The fourth element of the homeland security architecture I referenced is the effort to spread awareness about the role the public plays in our security. The vigilance of Americans continues to help save lives and aid law enforcement and first responders. We saw this last month in the brave responses of many Americans in the moments after the shootings in Tucson, when members of the public subdued the shooter. We saw how the vigilance of the public can prevent an attack when a potentially deadly bomb was found prior to the start of a Martin Luther King Day parade in Spokane, Washington, after several city workers noticed a suspicious backpack and reported it to police. Of course, we all remember how last May, a street vendor alerted police to smoke coming from a car and helped to save lives during the attempted bombing in Times Square. Time and time again, we see vivid examples of why the American public's vigilance is a critical part of our security.
To foster this vigilance, we have taken a public awareness campaign with a familiar slogan – "If You See Something, Say Something," initially used by New York's Metropolitan Transit Authority and funded in part by DHS – and are spreading it across the country. This program is based on those tenets of community-oriented policing that enable the public to work closely with local law enforcement to protect their communities from crime. The campaign outlines a positive role that Americans can play in our shared security. This public education effort is being expanded to places where the Nationwide SAR Initiative is already being implemented, so we can ensure that calls to authorities will be handled appropriately and in an environment where privacy and civil-liberties protections are in place. The campaign has already been launched in a number of state and local jurisdictions, as well as within several key sectors, including Amtrak, the general aviation community, the Washington Metro, New Jersey Transit, with the NFL and the NCAA, the commercial services sector at hotels and major landmarks such as the Mall of America in Minnesota, and national retailers like Walmart; and at federal buildings protected by the Federal Protective Service.
In addition to these four major pieces of our homeland security architecture, we are further enhancing our Nation's defenses against threats through reforms we have made to the DHS grants and the grant process. Our state and local partners everywhere are struggling to pay their bills and fund vital services. As a former governor, I know the hard choices they face. But it is critical to our national security that local communities maintain and continue to strengthen their public safety capabilities. In 2010, DHS awarded $3.8 billion to states, cities, law enforcement, and first responders to strengthen preparedness for acts of terrorism, major disasters and other emergencies. We are also changing the grant process to help them stretch these dollars even further. We have eliminated red tape by streamlining the grant process; expanded eligible expenses to fund maintenance and sustainability; and made it easier for fire grants to be put to work quickly to rehire laid-off firefighters and protect the jobs of veteran firefighters.
We also are making significant changes to the National Terrorism Advisory System (NTAS), which will make the system a better tool for disseminating information about threats both to the public and to specific sectors. Last month, I announced the end of the old system of color-coded alerts, and that we are moving forward on a 90-day implementation period in which state and local governments, law enforcement agencies, private and non-profit sector partners, airports, and transport hubs will transition to this new system.
Americans have a stake in our collective security, and we trust them to do their part in our shared responsibility for our Nation's security. The new system is built on the simple premise that when a threat develops that could impact the public, we will tell the public and provide whatever information we can.
The new system reflects the reality that we must always be on alert and ready. When we have information about a specific, credible threat, we will issue a formal alert with as much information as possible. The alert may also be limited; depending on the nature of the threat, alerts may be issued only to law enforcement, or, for example, to a segment of the private sector such as shopping malls or hotels. Alternately, the alert may be issued more broadly to the American people. The alert may ask Americans to take certain actions, or to look for specific suspicious behavior. And alerts will have an end date.

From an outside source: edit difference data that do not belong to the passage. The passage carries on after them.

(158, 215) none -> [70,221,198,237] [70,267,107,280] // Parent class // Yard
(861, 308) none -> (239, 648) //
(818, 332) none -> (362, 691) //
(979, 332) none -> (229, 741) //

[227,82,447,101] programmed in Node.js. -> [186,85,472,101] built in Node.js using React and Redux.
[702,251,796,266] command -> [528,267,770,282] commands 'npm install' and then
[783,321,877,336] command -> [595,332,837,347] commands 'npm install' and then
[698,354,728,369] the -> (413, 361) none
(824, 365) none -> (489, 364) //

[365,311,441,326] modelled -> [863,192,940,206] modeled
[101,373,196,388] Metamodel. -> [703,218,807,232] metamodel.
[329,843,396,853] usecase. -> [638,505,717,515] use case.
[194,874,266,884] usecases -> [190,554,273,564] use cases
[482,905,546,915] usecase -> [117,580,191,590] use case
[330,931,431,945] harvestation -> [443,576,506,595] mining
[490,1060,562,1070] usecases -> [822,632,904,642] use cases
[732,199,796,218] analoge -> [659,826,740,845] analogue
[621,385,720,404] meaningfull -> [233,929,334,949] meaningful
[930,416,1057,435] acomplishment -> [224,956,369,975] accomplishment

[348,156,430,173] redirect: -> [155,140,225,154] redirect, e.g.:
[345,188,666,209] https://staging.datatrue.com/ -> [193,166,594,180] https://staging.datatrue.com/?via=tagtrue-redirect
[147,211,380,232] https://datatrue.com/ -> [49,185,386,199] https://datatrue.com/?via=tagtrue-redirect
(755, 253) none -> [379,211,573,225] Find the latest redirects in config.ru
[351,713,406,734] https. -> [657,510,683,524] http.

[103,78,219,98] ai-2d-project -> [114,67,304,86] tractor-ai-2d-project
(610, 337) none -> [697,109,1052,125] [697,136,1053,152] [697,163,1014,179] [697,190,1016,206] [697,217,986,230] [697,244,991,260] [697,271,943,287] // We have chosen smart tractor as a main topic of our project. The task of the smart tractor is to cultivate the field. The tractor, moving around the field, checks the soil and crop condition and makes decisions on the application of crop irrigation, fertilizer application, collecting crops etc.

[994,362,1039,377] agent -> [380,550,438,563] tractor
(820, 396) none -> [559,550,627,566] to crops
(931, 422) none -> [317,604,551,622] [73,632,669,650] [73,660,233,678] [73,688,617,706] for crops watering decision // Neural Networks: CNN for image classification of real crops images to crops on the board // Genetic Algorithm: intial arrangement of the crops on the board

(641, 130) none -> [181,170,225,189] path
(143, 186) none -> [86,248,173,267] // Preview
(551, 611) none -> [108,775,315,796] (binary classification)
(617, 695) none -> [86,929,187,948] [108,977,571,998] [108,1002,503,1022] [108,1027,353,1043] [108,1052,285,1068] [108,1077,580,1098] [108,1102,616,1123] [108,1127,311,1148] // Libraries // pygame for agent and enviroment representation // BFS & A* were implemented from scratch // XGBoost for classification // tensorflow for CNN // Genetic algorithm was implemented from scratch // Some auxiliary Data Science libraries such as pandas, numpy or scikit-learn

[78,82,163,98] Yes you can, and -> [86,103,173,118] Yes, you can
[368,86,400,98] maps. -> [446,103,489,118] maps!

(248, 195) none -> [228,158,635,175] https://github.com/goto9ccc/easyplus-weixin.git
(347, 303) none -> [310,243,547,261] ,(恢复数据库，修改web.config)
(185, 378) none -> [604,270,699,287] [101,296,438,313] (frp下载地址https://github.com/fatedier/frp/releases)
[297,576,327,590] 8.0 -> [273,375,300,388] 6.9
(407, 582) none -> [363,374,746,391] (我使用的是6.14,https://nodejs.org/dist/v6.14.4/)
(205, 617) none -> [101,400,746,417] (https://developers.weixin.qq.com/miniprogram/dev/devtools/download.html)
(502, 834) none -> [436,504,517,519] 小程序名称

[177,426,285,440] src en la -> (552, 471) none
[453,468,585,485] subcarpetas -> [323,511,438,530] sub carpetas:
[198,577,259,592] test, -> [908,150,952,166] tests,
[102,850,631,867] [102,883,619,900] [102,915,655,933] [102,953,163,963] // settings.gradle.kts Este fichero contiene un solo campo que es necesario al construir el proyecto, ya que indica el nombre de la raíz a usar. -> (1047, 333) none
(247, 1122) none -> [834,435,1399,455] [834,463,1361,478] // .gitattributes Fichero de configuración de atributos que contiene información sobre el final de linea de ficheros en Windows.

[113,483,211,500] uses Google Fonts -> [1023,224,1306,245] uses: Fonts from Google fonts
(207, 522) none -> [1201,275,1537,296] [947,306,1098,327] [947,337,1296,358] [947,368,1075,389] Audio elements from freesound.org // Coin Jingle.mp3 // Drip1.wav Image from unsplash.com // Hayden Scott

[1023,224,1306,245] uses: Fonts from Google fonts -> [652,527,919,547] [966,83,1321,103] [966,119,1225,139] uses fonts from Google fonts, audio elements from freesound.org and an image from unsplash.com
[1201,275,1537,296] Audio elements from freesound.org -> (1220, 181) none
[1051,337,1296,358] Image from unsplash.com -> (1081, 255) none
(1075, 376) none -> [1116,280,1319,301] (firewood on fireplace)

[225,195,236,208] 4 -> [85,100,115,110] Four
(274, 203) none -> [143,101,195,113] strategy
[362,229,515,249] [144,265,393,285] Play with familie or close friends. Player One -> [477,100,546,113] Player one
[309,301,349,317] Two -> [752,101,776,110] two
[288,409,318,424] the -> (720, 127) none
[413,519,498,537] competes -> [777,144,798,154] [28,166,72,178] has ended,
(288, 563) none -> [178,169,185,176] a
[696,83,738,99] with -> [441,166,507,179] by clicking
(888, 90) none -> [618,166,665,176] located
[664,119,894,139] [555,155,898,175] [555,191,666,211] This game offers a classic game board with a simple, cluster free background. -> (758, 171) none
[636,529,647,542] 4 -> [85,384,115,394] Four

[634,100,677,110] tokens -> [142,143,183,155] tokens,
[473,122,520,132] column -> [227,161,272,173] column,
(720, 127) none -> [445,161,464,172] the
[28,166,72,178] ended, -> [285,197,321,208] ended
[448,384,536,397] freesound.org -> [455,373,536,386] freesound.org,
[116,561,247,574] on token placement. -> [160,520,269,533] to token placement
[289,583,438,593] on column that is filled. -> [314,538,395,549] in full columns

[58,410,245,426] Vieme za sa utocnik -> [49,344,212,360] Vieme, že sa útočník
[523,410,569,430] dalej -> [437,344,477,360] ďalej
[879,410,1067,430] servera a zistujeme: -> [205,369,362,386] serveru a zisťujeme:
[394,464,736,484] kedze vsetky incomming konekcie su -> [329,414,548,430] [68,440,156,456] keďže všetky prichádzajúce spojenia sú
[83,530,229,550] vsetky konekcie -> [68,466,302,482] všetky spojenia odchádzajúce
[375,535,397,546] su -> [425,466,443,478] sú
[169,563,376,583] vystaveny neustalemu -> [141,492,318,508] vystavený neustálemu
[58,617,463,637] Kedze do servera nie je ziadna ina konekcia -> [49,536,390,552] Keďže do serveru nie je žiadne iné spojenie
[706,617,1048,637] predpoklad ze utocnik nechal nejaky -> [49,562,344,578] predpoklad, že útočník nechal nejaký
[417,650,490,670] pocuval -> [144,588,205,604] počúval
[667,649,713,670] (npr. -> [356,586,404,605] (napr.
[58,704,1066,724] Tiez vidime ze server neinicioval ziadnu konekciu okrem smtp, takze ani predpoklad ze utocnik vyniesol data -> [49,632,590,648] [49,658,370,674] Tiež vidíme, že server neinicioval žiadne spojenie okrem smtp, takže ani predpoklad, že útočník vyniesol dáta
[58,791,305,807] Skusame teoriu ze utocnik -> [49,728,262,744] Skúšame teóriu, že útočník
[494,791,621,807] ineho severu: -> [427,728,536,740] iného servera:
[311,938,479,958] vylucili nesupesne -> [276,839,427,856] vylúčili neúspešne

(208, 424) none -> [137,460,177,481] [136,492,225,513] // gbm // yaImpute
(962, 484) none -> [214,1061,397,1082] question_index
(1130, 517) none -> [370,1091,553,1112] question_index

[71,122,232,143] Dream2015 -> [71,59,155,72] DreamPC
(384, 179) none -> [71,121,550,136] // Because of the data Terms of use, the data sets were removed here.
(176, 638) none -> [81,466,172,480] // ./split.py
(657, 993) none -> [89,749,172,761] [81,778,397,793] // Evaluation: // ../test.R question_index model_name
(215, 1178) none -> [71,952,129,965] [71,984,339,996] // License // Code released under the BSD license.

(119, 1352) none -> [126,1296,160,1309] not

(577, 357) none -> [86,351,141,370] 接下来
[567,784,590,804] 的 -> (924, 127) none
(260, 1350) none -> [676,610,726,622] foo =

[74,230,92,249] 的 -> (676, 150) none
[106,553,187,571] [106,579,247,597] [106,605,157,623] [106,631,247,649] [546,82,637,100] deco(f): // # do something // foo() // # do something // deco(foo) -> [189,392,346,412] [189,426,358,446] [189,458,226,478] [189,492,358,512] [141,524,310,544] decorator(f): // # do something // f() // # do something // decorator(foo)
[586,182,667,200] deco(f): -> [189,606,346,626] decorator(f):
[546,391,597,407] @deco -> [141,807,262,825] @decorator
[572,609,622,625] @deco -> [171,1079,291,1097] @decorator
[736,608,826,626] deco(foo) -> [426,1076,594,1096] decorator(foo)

This new system was developed collaboratively. It was largely the work of a bipartisan task force that included law enforcement, former mayors and governors, and members of the previous administration. I look forward to continuing to work with our many partners and with this Committee to improve this system as it moves forward.
Strengthening Vulnerable Sectors
In addition to building this foundation, DHS has also been at work strengthening sectors that have been – and continue to be – targets of attacks.
Commercial aviation
The latest threat information indicates that commercial aviation is still the top target of terrorists, a fact that is underscored by the terrible bombing in Moscow's Domodedovo airport last month. The attempted terrorist attack on Christmas Day 2009 illustrated the global nature of the threat to aviation. That incident involved a U.S. plane flying into a U.S. city, but it endangered individuals from at least 17 foreign countries. The alleged attacker, Umar Farouk Abdulmutallab, is a Nigerian citizen educated in the United Kingdom. He received training in terrorist tactics in Yemen, purchased his ticket in Ghana, and flew from Nigeria to Amsterdam before departing for Detroit.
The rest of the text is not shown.